Corticosterone and carbenoxolone effects on neural cell proliferation in the adult songbird

  • Author(s): Karmali, Rehan
  • Advisor(s): Schlinger, Barnett
  • Colwell, Christopher S.
  • et al.
Abstract

Acute and/or chronic stress can negatively affect neurogenesis of mammals and birds via action of the stress hormone and glucocorticoid, corticosterone (CORT).

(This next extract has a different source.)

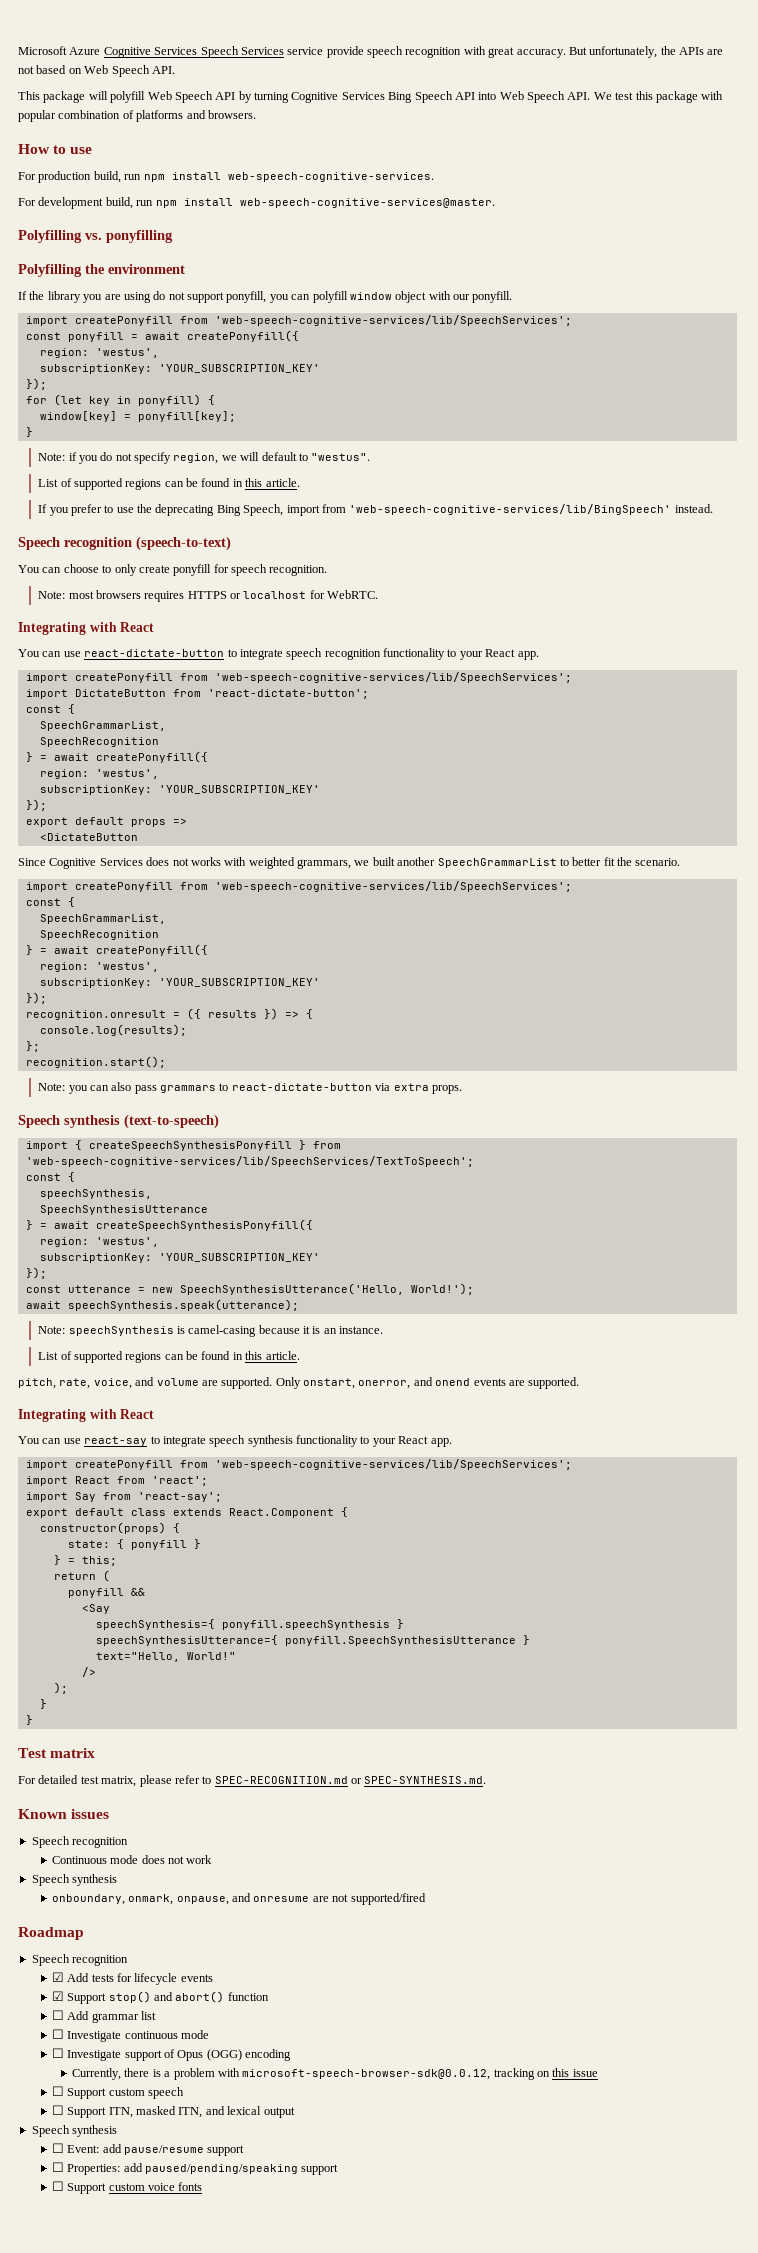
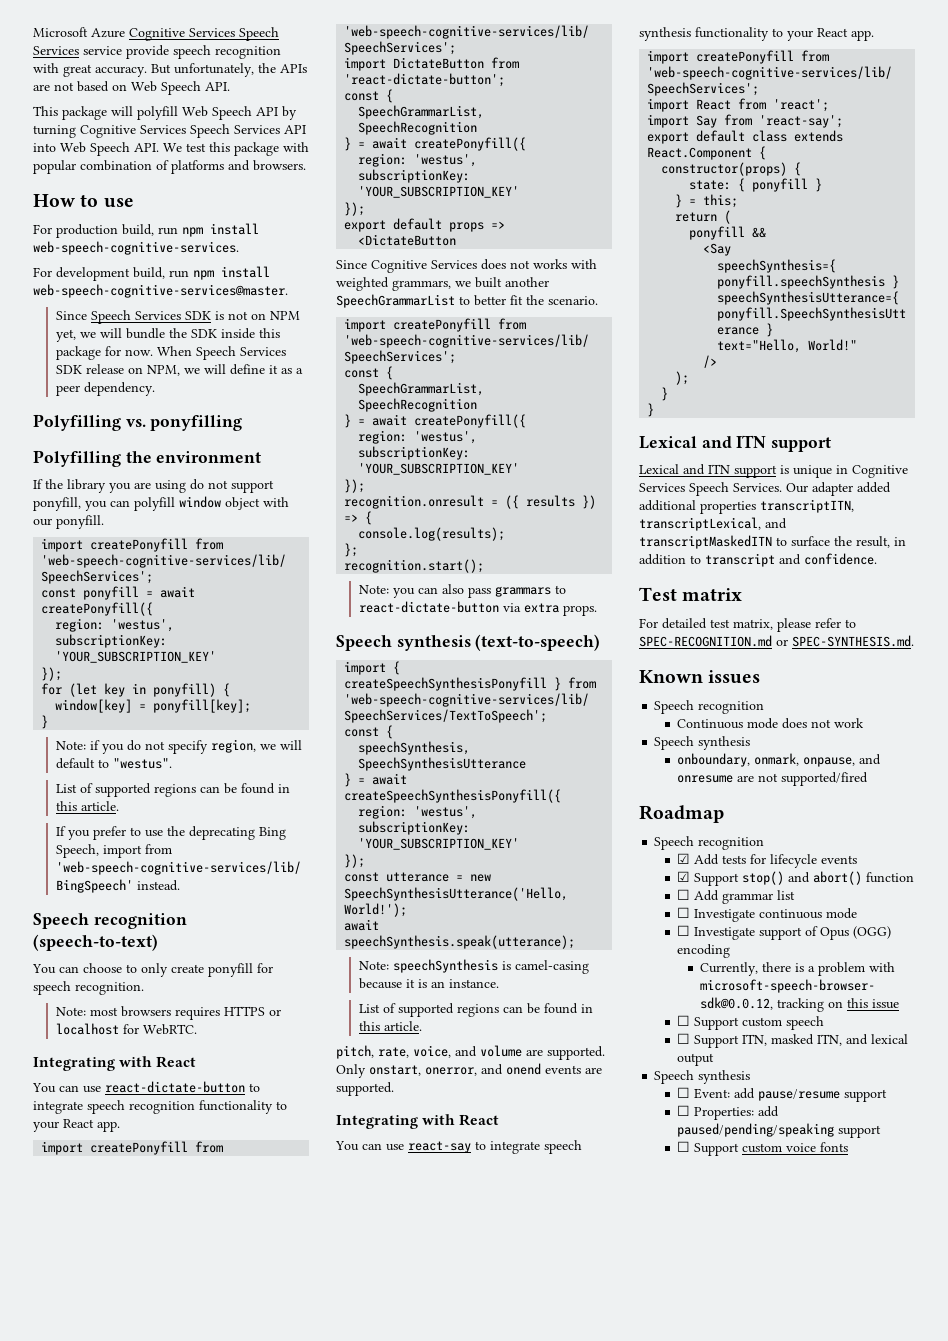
[388,91,453,103] Bing Speech -> [190,124,280,138] Speech Services
(495, 203) none -> [55,310,300,324] [55,328,280,342] [55,346,286,360] [55,364,303,376] [55,382,155,396] // Since Speech Services SDK is not on NPM yet, we will bundle the SDK inside this package for now. When Speech Services SDK release on NPM, we will define it as a peer dependency.
(33, 1720) none -> [639,435,832,452] [639,464,908,478] [639,482,891,496] [639,499,854,514] [639,517,787,531] [639,535,906,549] [639,553,877,567] // Lexical and ITN support // Lexical and ITN support is unique in Cognitive Services Speech Services. Our adapter added additional properties transcriptITN, transcriptLexical, and transcriptMaskedITN to surface the result, in addition to transcript and confidence.

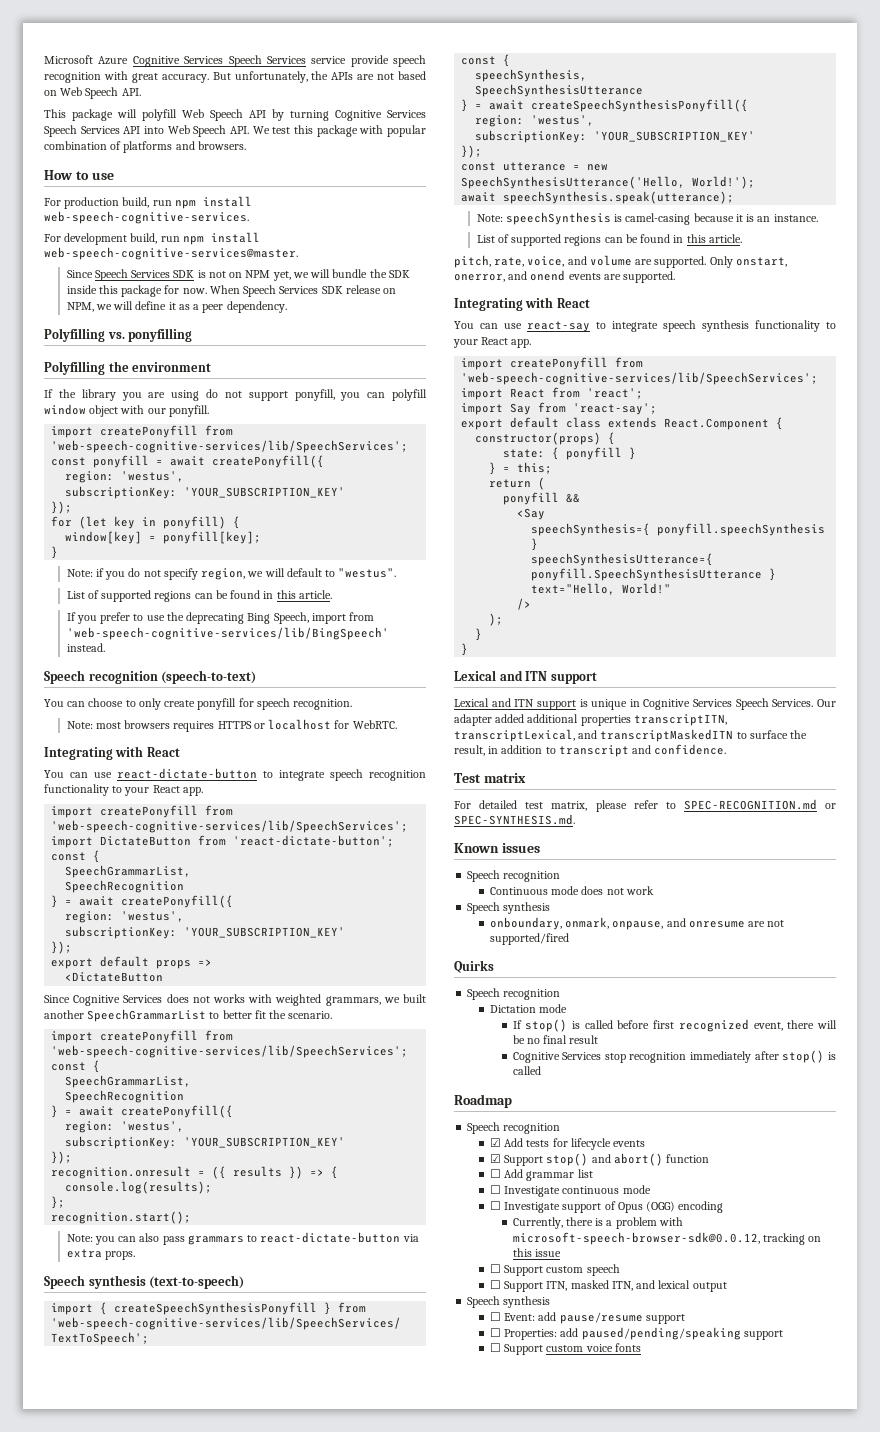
(869, 779) none -> [454,960,494,973] [467,988,561,1000] [489,1004,568,1013] [512,1019,837,1032] [512,1035,599,1044] [512,1050,836,1063] [512,1066,541,1075] // Quirks // Speech recognition // Dictation mode // If stop() is called before first recognized event, there will be no final result // Cognitive Services stop recognition immediately after stop() is called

The zebra finch ventricular zone (VZ) has persistent neurogenesis during adulthood. Our lab previously reported that the adult female VZ is protected from stress-induced declines in neurogenesis in contrast to males. 11-beta hydroxysteroid dehydrogenases (11β HSDs) regulate CORT, with the type 2 isoform de-activating it. In this study, we tested the hypothesis that inhibiting this enzyme with carbenoxolone will reduce neurogenesis in females and further decrease it males. We measured cell proliferation using the mitotic marker 5’-bromo-2’deoxyuridine (BrdU) and treated brain slices with CORT reflecting increasing stress levels with or without carbenoxolone. We found no effect of CORT or CORT paired with CBX on either male or female neurogenesis. Our findings indicate that perhaps 11β HSD2 does not mediate the previously-observed sex differences in adult neurogenesis.